Chicago — Traditionally used to treat unwanted veins in the legs and thighs, sclerotherapy can provide an effective tool in other areas as well, according to David Green, M.D., a Bethesda, Md.-based private practitioner and clinical assistant professor of dermatology at Howard University Hospital, Washington, D.C.
"Although sclerotherapy is performed almost exclusively on legs and thighs, it can be used elsewhere just as effectively. However, few dermatologists treat veins other than those on the legs and thighs," Dr. Green says.
"Sclerotherapy is a very effective technique, and varicose and spider veins are exquisitely sensitive to this procedure," he tells Cosmetic Surgery Times.Limit use
In spite of that fact, he says most physicians actually limit the use of sclerotherapy to the removal of spider veins and continue to recommend surgical intervention for the removal of varicose veins.
"Vascular surgeons and dermatologists have historically been taught that larger veins require surgical removal and often perpetuate the myth that varicose veins don't respond," Dr. Green says. "However, the vast majority of varicose veins, no matter how large they are, can be treated by sclerotherapy without surgery as long as there is no significant reflux from junctional or perforating vein incompetence."
In keeping with his philosophy, Dr. Green uses sclerotherapy for unwanted facial veins.
He says that frequently, people develop veins in areas they find unsightly, such as on the eyelids and around the eyes, and they want these removed. Physicians who have attempted to use lasers to remove these veins have found the success rate to be low.
Ophthalmologists and oculoplastic surgeons have tried surgically excising or ligating such veins.
"But again, that procedure is usually disappointing," he maintains. "However, sclerotherapy, when done properly, is almost 100 percent successful at removing these prominent periocular veins."
He also treats prominent veins on the back of the hands, feet, ankles, chest and breast.
What is it?
"Sclerotherapy involves injection of what is referred to as a solution of a 'sclerosing' agent," he says, "but it's more properly designated a 'denaturing' agent. The 'denaturing' agent used most often is sodium tetradecyl sulfate.
"The chemical solution, essentially, denatures the constituents of the vein wall, which is primarily composed of collagen. If we denature the full thickness of the wall, the body can't repair the vein, and the vein will ultimately be absorbed. And the vein lumen will disappear as well."
This biologic effect of sclerotherapy is the same no matter what site on the body a vein is treated, he asserts.
"Differences exist, though, at different sites. For example, veins around the eyes, where the vessels are subjected to lower gravitational hydrostatic pressure, paradoxically require a much higher concentration of solution than one would otherwise expect compared to the same size vein on the leg or thigh.

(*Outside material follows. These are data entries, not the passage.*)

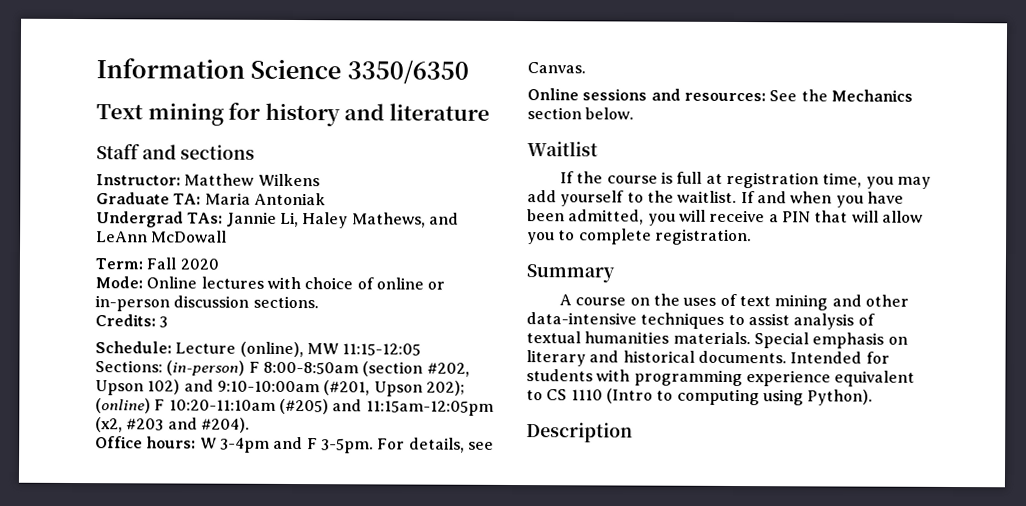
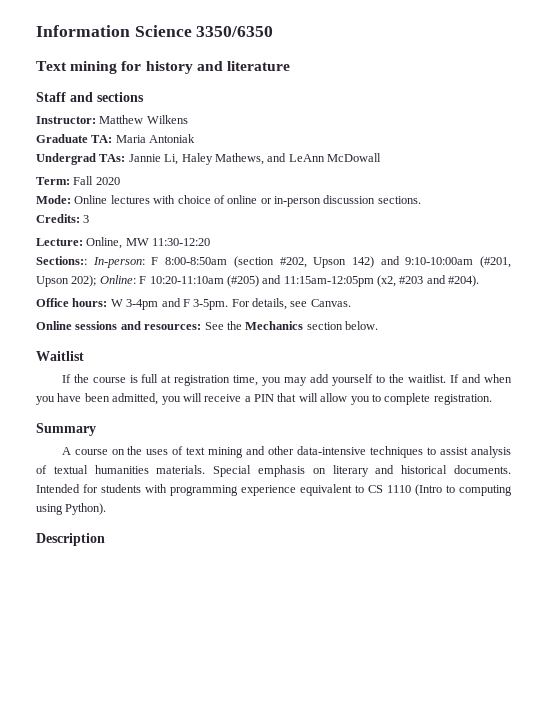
- Schedule: Lecture (online), MW 11:15-12:05
- Sections: (in-person) F 8:00-8:50am (section #202, Upson 102) and 9:10-10:00am (#201, Upson 202); (online) F 10:20-11:10am (#205) and 11:15am-12:05pm (x2, #203 and #204).
+ Lecture: Online, MW 11:30-12:20
+ Sections:: In-person: F 8:00-8:50am (section #202, Upson 142) and 9:10-10:00am (#201, Upson 202); Online: F 10:20-11:10am (#205) and 11:15am-12:05pm (x2, #203 and #204).

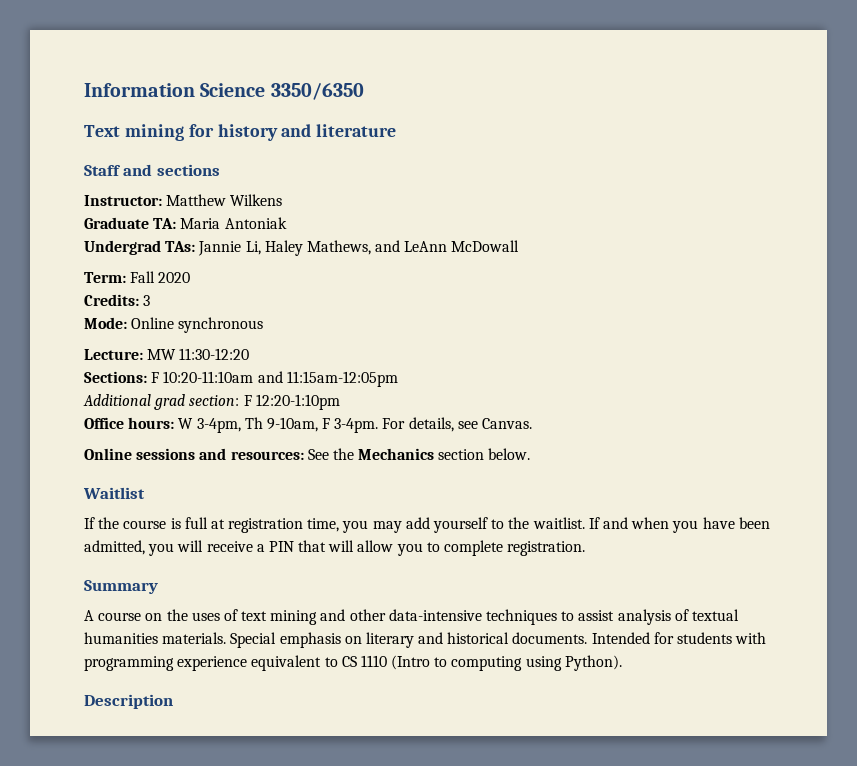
- Mode: Online lectures with choice of online or in-person discussion sections.
+ Mode: Online synchronous
- Lecture: Online, MW 11:30-12:20
+ Lecture: MW 11:30-12:20
- Sections:: In-person: F 8:00-8:50am (section #202, Upson 142) and 9:10-10:00am (#201, Upson 202); Online: F 10:20-11:10am (#205) and 11:15am-12:05pm (x2, #203 and #204).
- Office hours: W 3-4pm and F 3-5pm.
+ Sections: F 10:20-11:10am and 11:15am-12:05pm
+ Additional grad section: F 12:20-1:10pm
+ Office hours: W 3-4pm, Th 9-10am, F 3-4pm.

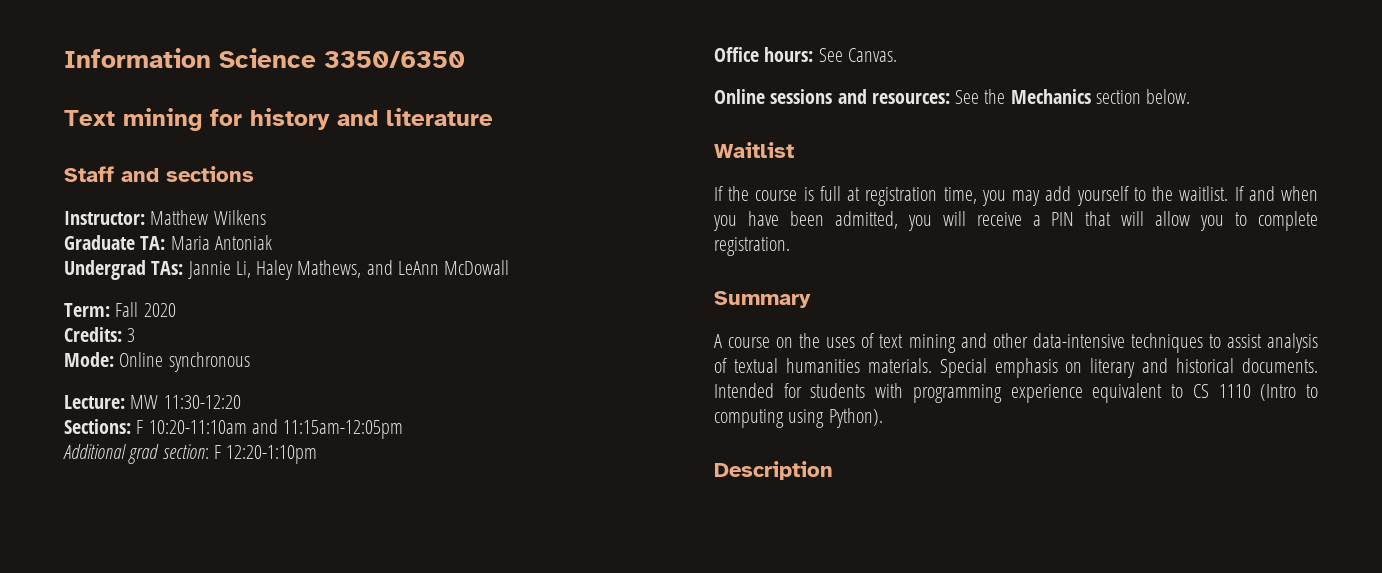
- Office hours: W 3-4pm, Th 9-10am, F 3-4pm. For details, see Canvas.
+ Office hours: See Canvas.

If one uses the same concentration for veins around the eyes that one expects to use for veins on the legs and thighs, usually the result is treatment failure," he says.
When treating prominent periocular veins, Dr. Green says, "it's often necessary to use anywhere from 0.5 percent to 1.0 percent sodium tetradecyl sulfate. For similarly sized veins on the legs and thighs — and we're not referring to large, protruding varicose veins — I use anywhere from 0.20 percent to 0.33 percent sodium tetradecyl sulfate. Having treated many patients on the face with a lower concentration, I discovered the veins don't go away. Only by trial and error have I found it necessary to use these higher concentrations in order for results to be reproducible."
Safe and successful periocular sclerotherapy moreover requires a slow rate of infusion (Green D. Ophthalmology 2001;108:442-448.) Dr. Green says one can maintain such a rate by injecting sclerosant with just enough pressure to overcome intraluminal pressure.